# Use of verb ''Προλάβω ή Προλαβαίνω'' confusion



## goonhilly

I have come back to learning Greek but mainly rely on my Linguaphone course as at least it has some recorded passages to listen to at will and then endeavour to work out what is being said and if all else fails result to the translations provided. Some just confound me and I would appreciate some help on my confusion. L dont provide much help and it is very much take it or leave it. Their courses are now or appear to be very dated but I purchased this 2 years ago and cant afford any other owing to retirement now....
In the early stages I  gave up as the recordings were too fast for me but I decided after a relapse to keep at it and there is a glimmer of hope he says confidently but some Greek friends were encouraging recently and wandered why I stopped.

Anyway waffling away and back to the point.
This passage....

Εγώ φταίνω, μητέρα. Πέρασα με κόκκινο, για να προλάβουμε να έρθουμε στην ώρα μασ και με σταμάτατησε ένας τροχονόνος.

L translation is
'It is my fault, mother. I went through a red light in order to try to get here on time.......'

With the verb προβλάβω = I manage to, or I succeed in their short section on New Words!
I at first was quizzical and simply accepted but came back to after moving forward a couple of lessons and checked at most of the verb sites and see that there is nothing like this provided for this verb it being mainly translated as 'avert'

*προλαμβάνω*/προλαβαίνω, πρόλαβα, να προληφθώ, _165,166,200, irr, vt. avert, prevent, anticipate, forestall, wait (for the bus), πριν *προλάβει* να ρωτήσει, before he could ask_

I cant seem to see how L get to 'to try to' as they provide in their translation and or 'to try to succeed' but am I wrong as substituting the more common translation implies that perhaps it should be arrive late not on on time such as ' to avert coming late' for example.

I do have access to Ελληνικά Α but although far more upto date has even faster recorded passages that leave the beginner Α1/2 floundering.
Thus reverted to Linguaphone on the premise that some of the course was not stifled with old expressions such as later in one chapter for example-

'Όλοι οι άνθρωποι έχουν απόλυτη ανάγκη από αλλαγή και καθαρό αέρο.

translation given between young man and his girlfriend as 'all people have an absolute need of change and clean air!

Not very encouraging as simply not typical of young person communication even if they were 2 philosopher students out on a walk and cold.

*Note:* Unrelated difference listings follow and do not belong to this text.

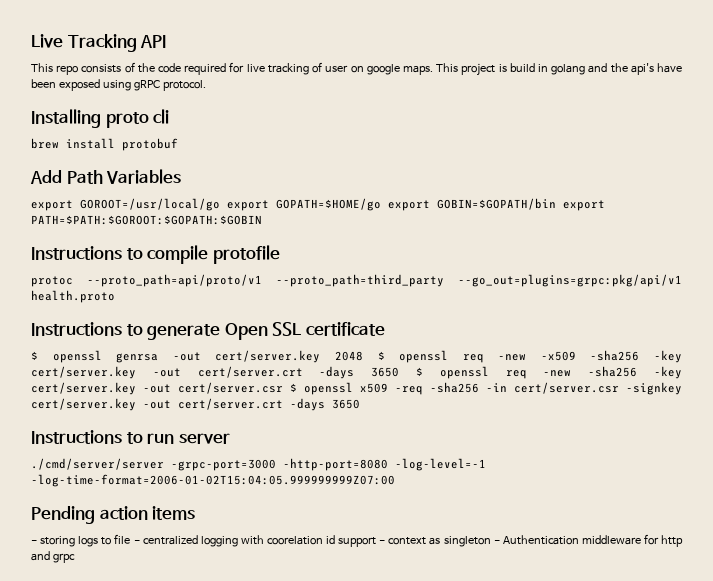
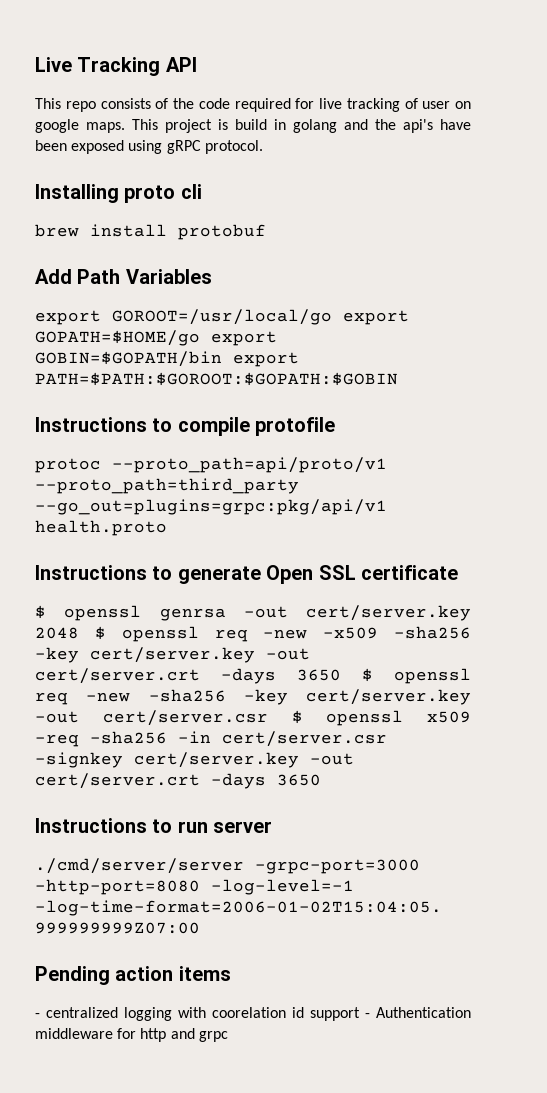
[40,534,140,547] storing logs to file - -> (40, 1015) none
[388,536,500,547] context as singleton - -> (370, 1015) none

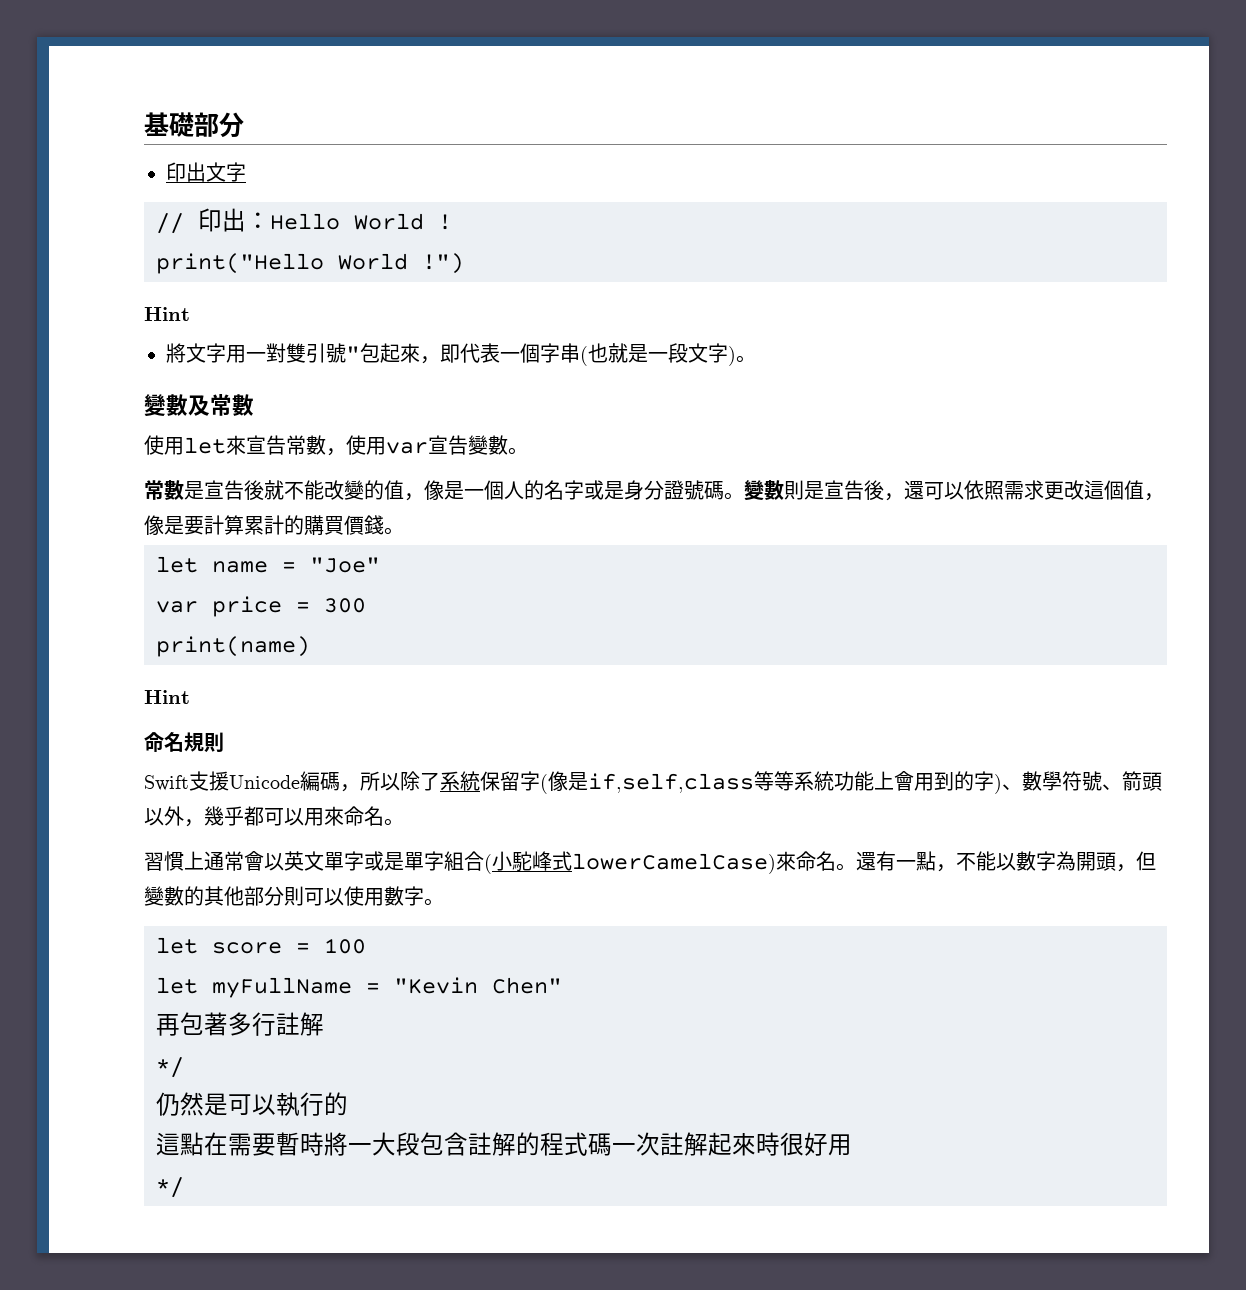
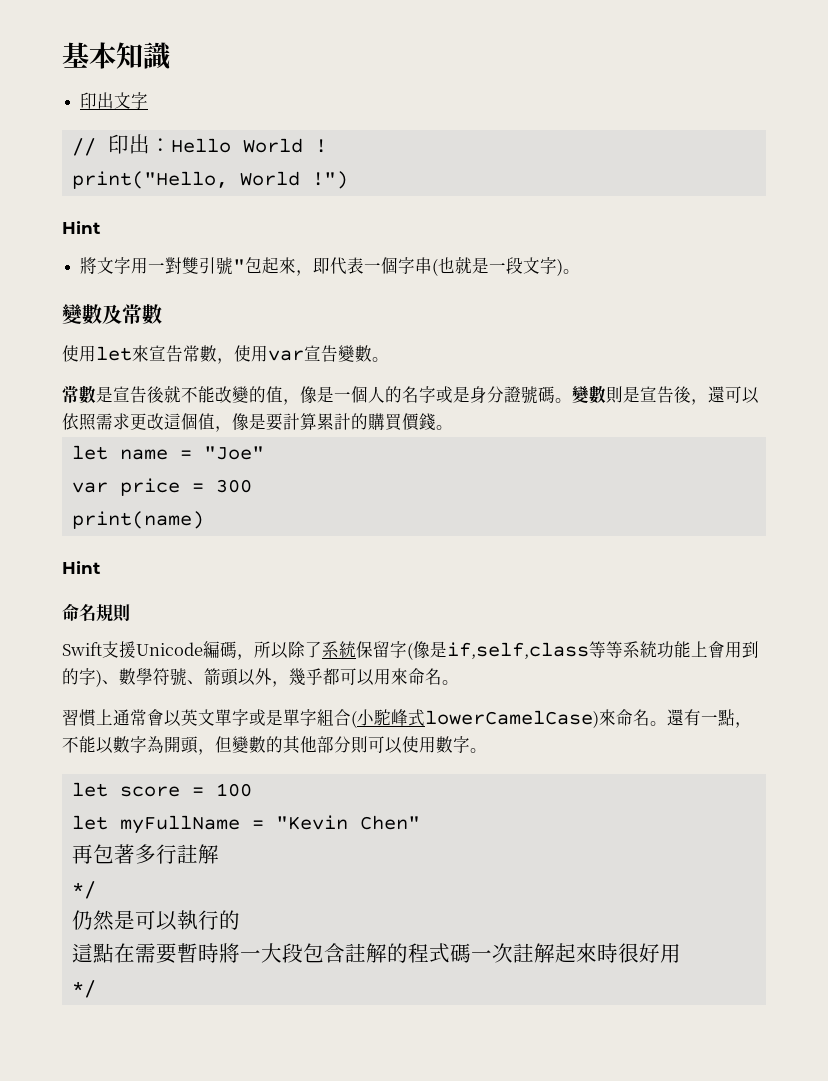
[169,112,244,138] 礎部分 -> [89,42,172,70] 本知識
[156,253,324,274] print("Hello -> [71,171,228,189] print("Hello,

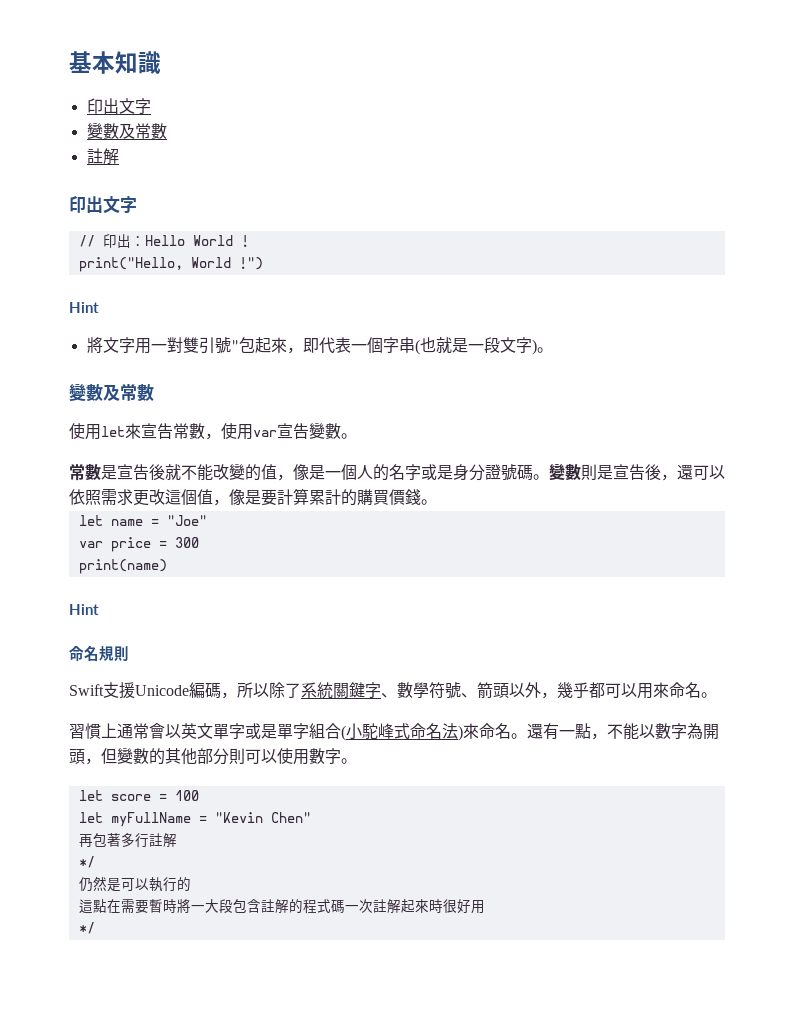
(149, 100) none -> [86,122,167,139] [86,148,119,165] [69,195,137,214] // 變數及常數 // 註解 // 印出文字
[356,641,759,660] [62,668,102,687] 保留字(像是if,self,class等等系統功能上會用到的字) -> [333,682,381,699] 關鍵字
[425,710,599,728] lowerCamelCase) -> [410,723,463,741] 命名法)

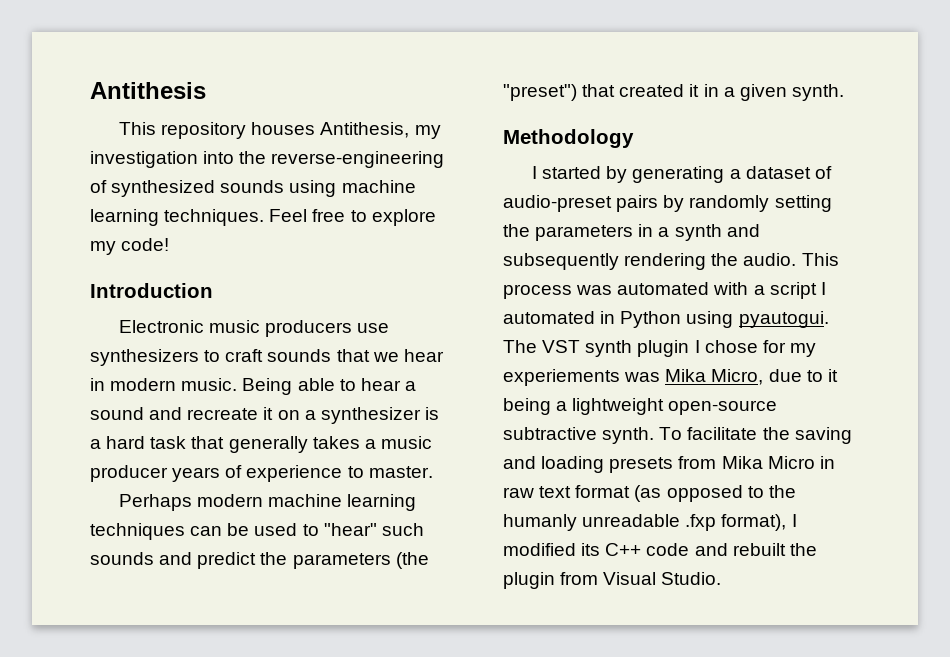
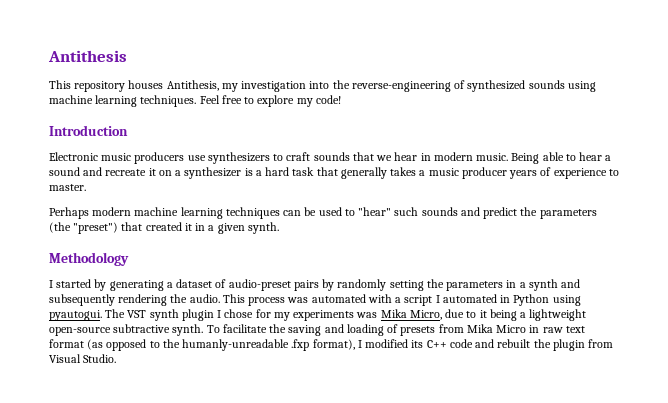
[503,369,620,386] experiements -> [293,310,355,321] experiments
(605, 464) none -> [387,324,399,333] of
[503,514,681,531] humanly unreadable -> [182,339,290,351] humanly-unreadable

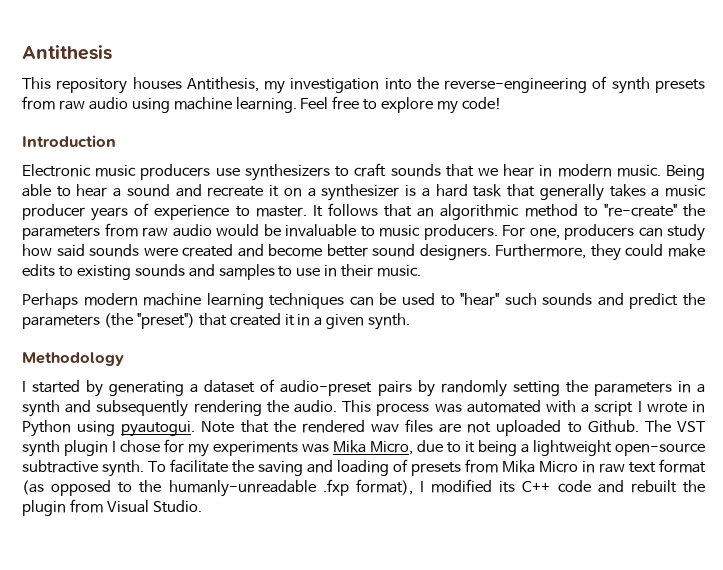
[467,80,596,92] [49,95,197,107] synthesized sounds using machine learning techniques. -> [611,77,705,94] [22,96,297,113] synth presets from raw audio using machine learning.
(86, 187) none -> [312,203,705,220] [22,223,705,241] [22,244,706,261] [22,264,422,280] It follows that an algorithmic method to "re-create" the parameters from raw audio would be invaluable to music producers. For one, producers can study how said sounds were created and become better sound designers. Furthermore, they could make edits to existing sounds and samples to use in their music.
[442,294,497,303] automated -> [646,402,687,413] wrote
(102, 315) none -> [201,419,639,436] Note that the rendered wav files are not uploaded to Github.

It is not easy learning a language when presented with such stuff.

Sorry to waffle on.


----------



## dmtrs

Hi goonhilly
*Προλαβαίνω *is indeed the form that the verb *προλαμβάνω *(that exists since ancient times) took in modern Greek; it has a different meaning though -most of the time.
While *προλαμβάνω *is still widely used, meaning *prevent*, *προλαβαίνω* means *to manage to do something in/on time* (προλαβαίνω να τελειώσω = I manage to finish on time, προλαβαίνω το λεωφορείο = I [manage to] catch the bus; also: δεν προλαβαίνω να... = I don't have the time to...), in fact, being a different verb; it can also be used as a synonym to *προλαμβάνω *sometimes. Note that the non continuous tenses of the two verbs are identical in modern Greek (θα προλάβω, πρόλαβα, έχω/είχα/θα έχω προλάβει) although they are avoided as tenses of *προλαμβάνω*.



goonhilly said:


> 'Όλοι οι άνθρωποι έχουν απόλυτη ανάγκη από αλλαγή και καθαρό αέρ*α*".



*Καθαρό αέρα* here must not be understood as *clean air* but as *fresh air *(=need to go out).

Keep up the good work!


----------



## goonhilly

Thanks for this explanation and what was confusing me was the listing link on 'verbs tables' ( I often use) relates to the older form of the verb as you can see above in my link but also neatly fits in the modern version but no translation as Linguaphone and what you have kindly confirmed---and also in this one below where they list the older form separately and the modern form as follows

Conjugate On The Coolest Verb Conjugator | Cooljugator.com
BUT in both cases on cooljugator there is no translation as you have given along with Linguaphone.

Conclusion is I need a better link to modern verbs.

I  see following a browse today that alternate uses of the verb is actually given here on the forum at

Ελληνοαγγλικό Λεξικό WordReference.com ie typing in the modern form.

I typed the verb in and a number of translations came up near to both uses of the verb but yours is the better understanding and thanks again.

I wandered if there is a better verb link somewhere on line that I have missed?


----------



## dmtrs

The following dictionary is Greek to Greek, but I believe your level of understanding is more than sufficient for such a resource. It also contains example phrases.
Check also the rest of the portal it's hosted on; MANY useful info on both modern and ancient Greek.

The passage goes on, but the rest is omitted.